-- Dataset extract follows --

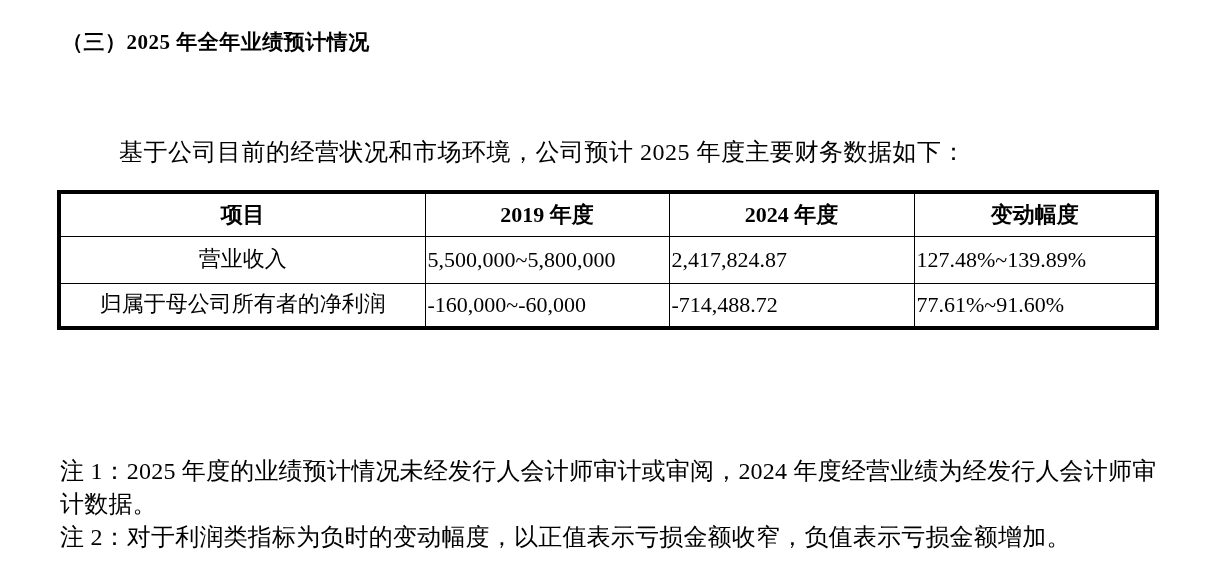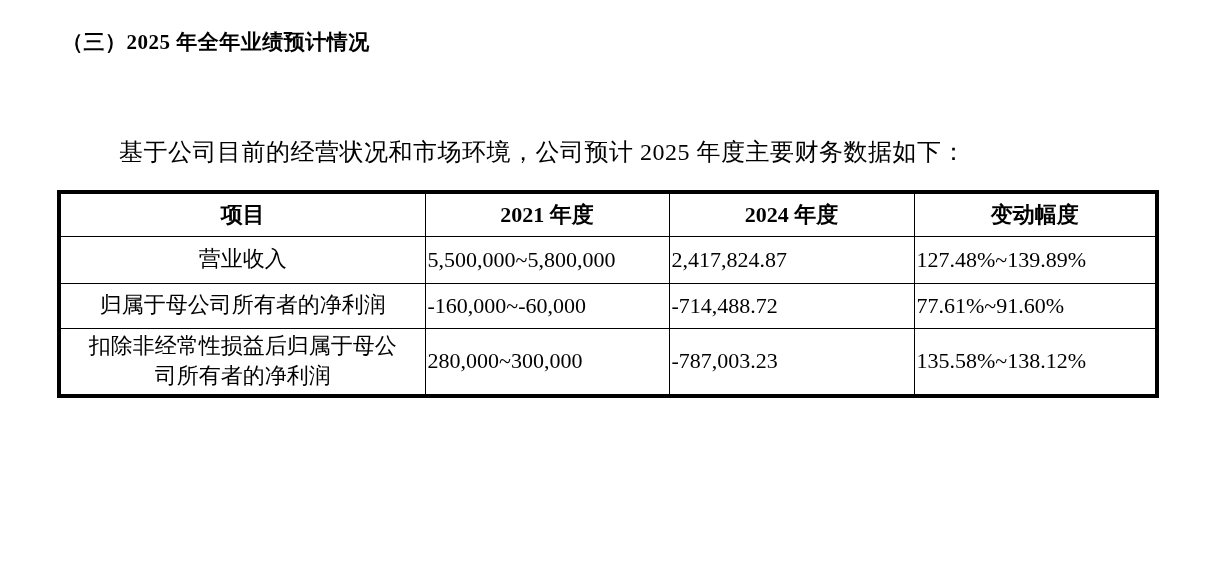--- a/index.html
+++ b/index.html
@@ -104,41 +104,39 @@
   <table class="forecast">
     <colgroup>
       <col style="width:366px">
       <col style="width:244px">
       <col style="width:245px">
       <col style="width:243px">
     </colgroup>
     <thead>
       <tr class="row-header">
         <th>项目</th>
-        <th>2021 年度</th>
+        <th>2019 年度</th>
         <th>2024 年度</th>
         <th>变动幅度</th>
       </tr>
     </thead>
     <tbody>
       <tr class="row-1">
         <td class="cell-item">营业收入</td>
         <td class="cell-num">5,500,000~5,800,000</td>
         <td class="cell-num">2,417,824.87</td>
         <td class="cell-num">127.48%~139.89%</td>
       </tr>
       <tr class="row-3">
         <td class="cell-item">归属于母公司所有者的净利润</td>
         <td class="cell-num">-160,000~-60,000</td>
         <td class="cell-num">-714,488.72</td>
         <td class="cell-num">77.61%~91.60%</td>
       </tr>
-      <tr class="row-4">
-        <td class="cell-item">扣除非经常性损益后归属于母公司所有者的净利润</td>
-        <td class="cell-num">280,000~300,000</td>
-        <td class="cell-num">-787,003.23</td>
-        <td class="cell-num">135.58%~138.12%</td>
-      </tr>
     </tbody>
   </table>
 
+  <div class="notes">
+    <div class="note">注 1：2025 年度的业绩预计情况未经发行人会计师审计或审阅，2024 年度经营业绩为经发行人会计师审计数据。</div>
+    <div class="note">注 2：对于利润类指标为负时的变动幅度，以正值表示亏损金额收窄，负值表示亏损金额增加。</div>
+  </div>
 
 </div>
 
 </body></html>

-- Dataset extract concluded --

**Assignment**
Without including the pictures, copy all of the data exactly.

**Task output**
--- a/index.html
+++ b/index.html
@@ -104,41 +104,39 @@
   <table class="forecast">
     <colgroup>
       <col style="width:366px">
       <col style="width:244px">
       <col style="width:245px">
       <col style="width:243px">
     </colgroup>
     <thead>
       <tr class="row-header">
         <th>项目</th>
-        <th>2021 年度</th>
+        <th>2019 年度</th>
         <th>2024 年度</th>
         <th>变动幅度</th>
       </tr>
     </thead>
     <tbody>
       <tr class="row-1">
         <td class="cell-item">营业收入</td>
         <td class="cell-num">5,500,000~5,800,000</td>
         <td class="cell-num">2,417,824.87</td>
         <td class="cell-num">127.48%~139.89%</td>
       </tr>
       <tr class="row-3">
         <td class="cell-item">归属于母公司所有者的净利润</td>
         <td class="cell-num">-160,000~-60,000</td>
         <td class="cell-num">-714,488.72</td>
         <td class="cell-num">77.61%~91.60%</td>
       </tr>
-      <tr class="row-4">
-        <td class="cell-item">扣除非经常性损益后归属于母公司所有者的净利润</td>
-        <td class="cell-num">280,000~300,000</td>
-        <td class="cell-num">-787,003.23</td>
-        <td class="cell-num">135.58%~138.12%</td>
-      </tr>
     </tbody>
   </table>
 
+  <div class="notes">
+    <div class="note">注 1：2025 年度的业绩预计情况未经发行人会计师审计或审阅，2024 年度经营业绩为经发行人会计师审计数据。</div>
+    <div class="note">注 2：对于利润类指标为负时的变动幅度，以正值表示亏损金额收窄，负值表示亏损金额增加。</div>
+  </div>
 
 </div>
 
 </body></html>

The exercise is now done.